◆ DATA EXCERPTS:

►

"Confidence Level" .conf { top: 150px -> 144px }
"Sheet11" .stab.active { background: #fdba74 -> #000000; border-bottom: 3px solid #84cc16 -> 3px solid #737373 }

◄
►

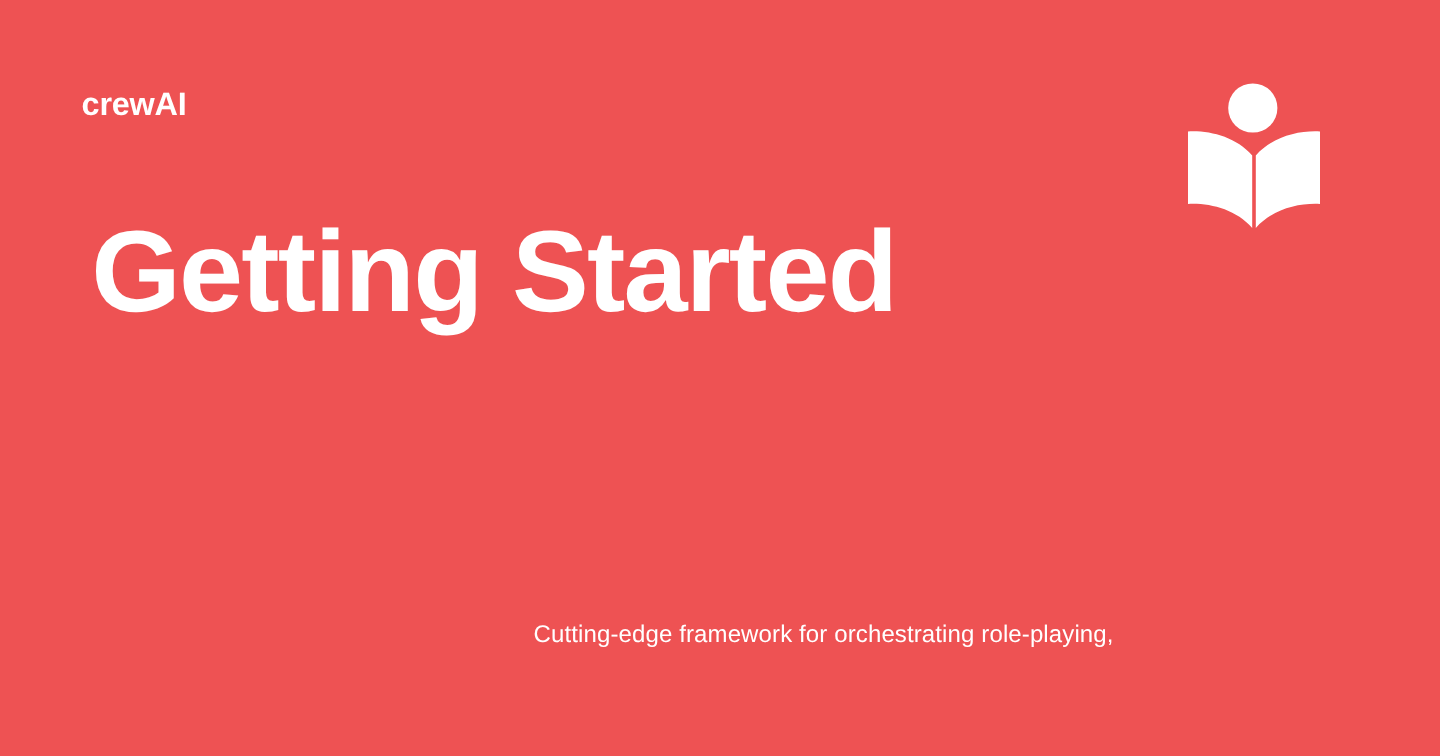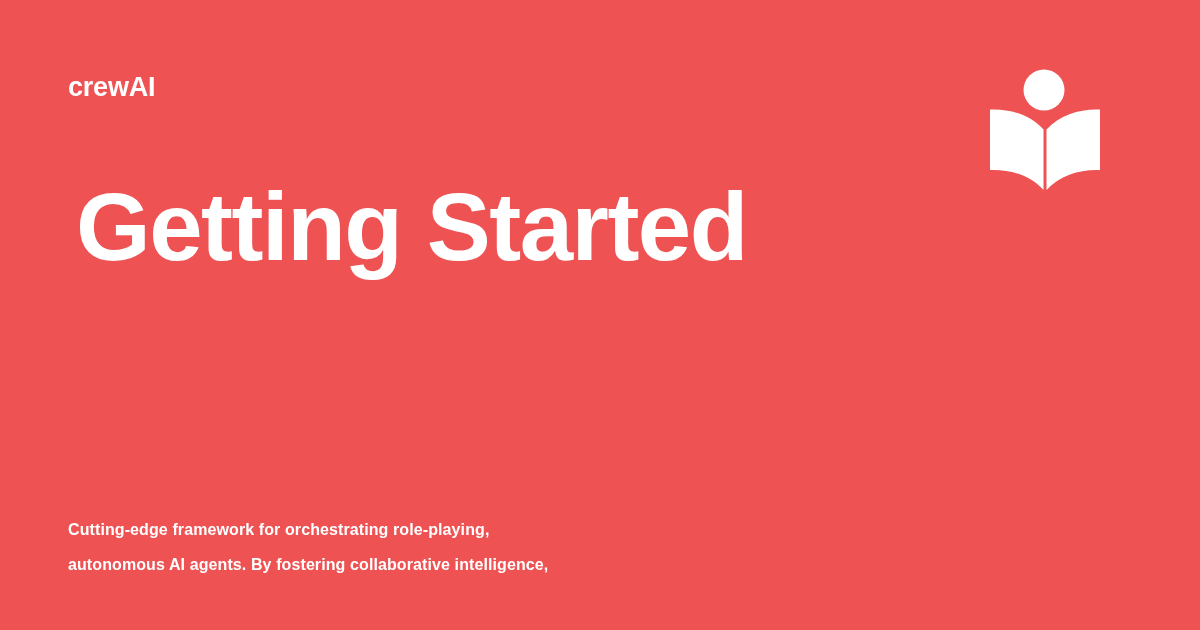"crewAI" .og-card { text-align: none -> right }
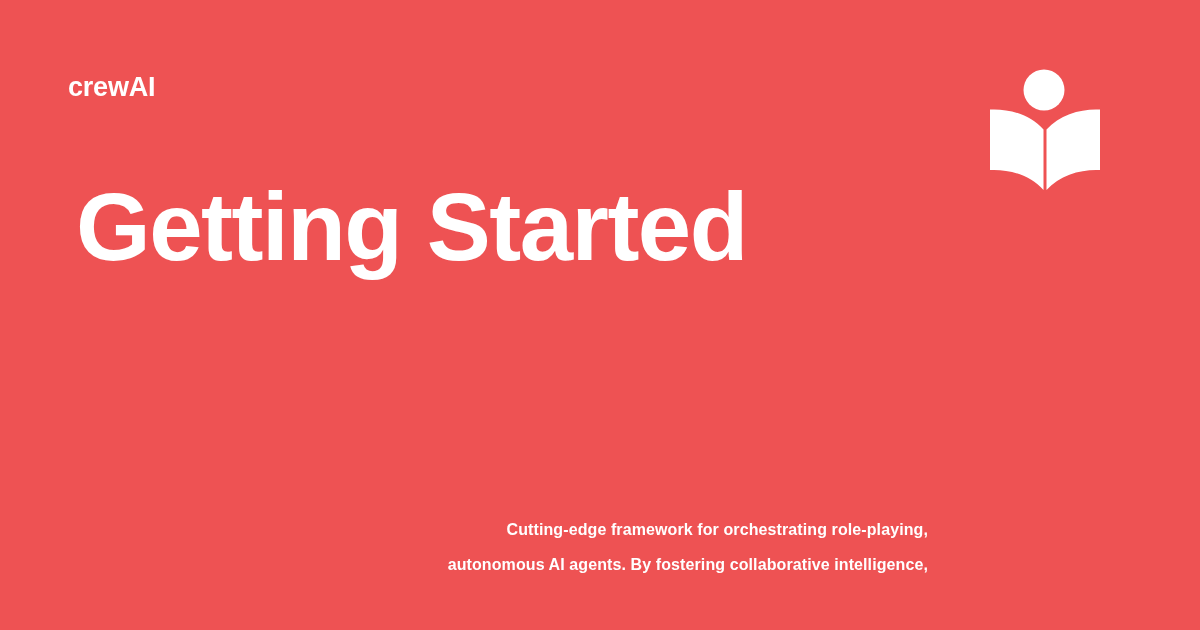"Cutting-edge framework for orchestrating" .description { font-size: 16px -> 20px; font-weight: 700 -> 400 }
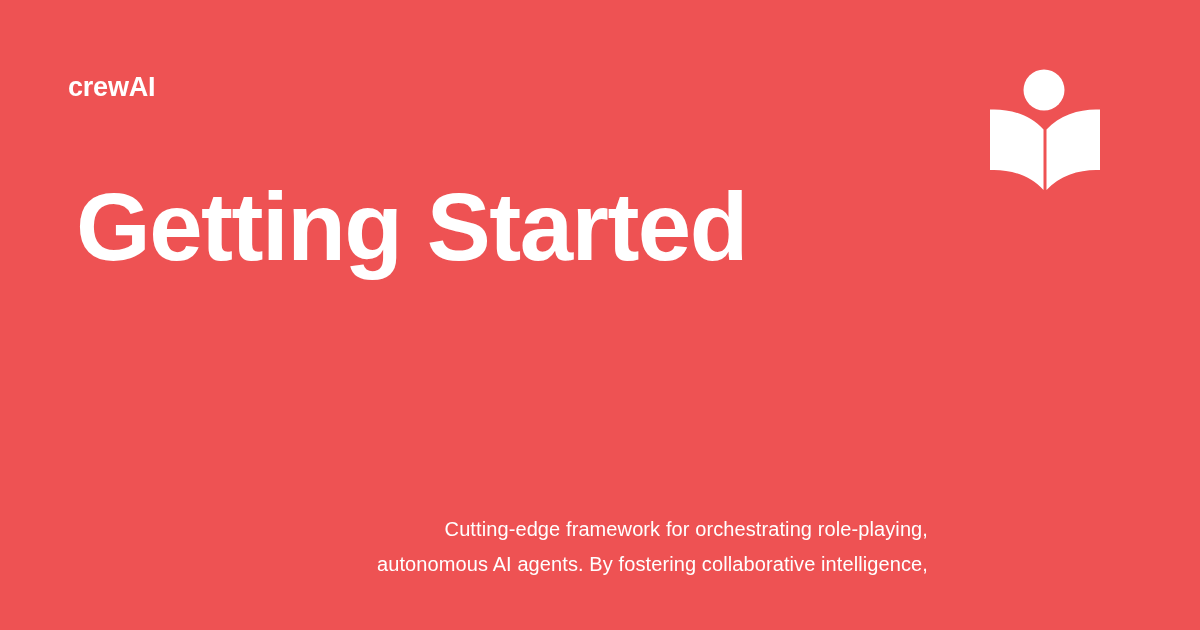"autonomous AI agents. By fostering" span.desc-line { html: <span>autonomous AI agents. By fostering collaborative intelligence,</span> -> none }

◄

◆ WHAT IS EXPECTED:
Leaving out each picture, repeat exactly the lines above from the one that contains "font-size: 16px ->" through the one that contains "html: <span>autonomous AI".

◆ ANSWER TO THIS EXERCISE:
"Cutting-edge framework for orchestrating" .description { font-size: 16px -> 20px; font-weight: 700 -> 400 }
"autonomous AI agents. By fostering" span.desc-line { html: <span>autonomous AI agents. By fostering collaborative intelligence,</span> -> none }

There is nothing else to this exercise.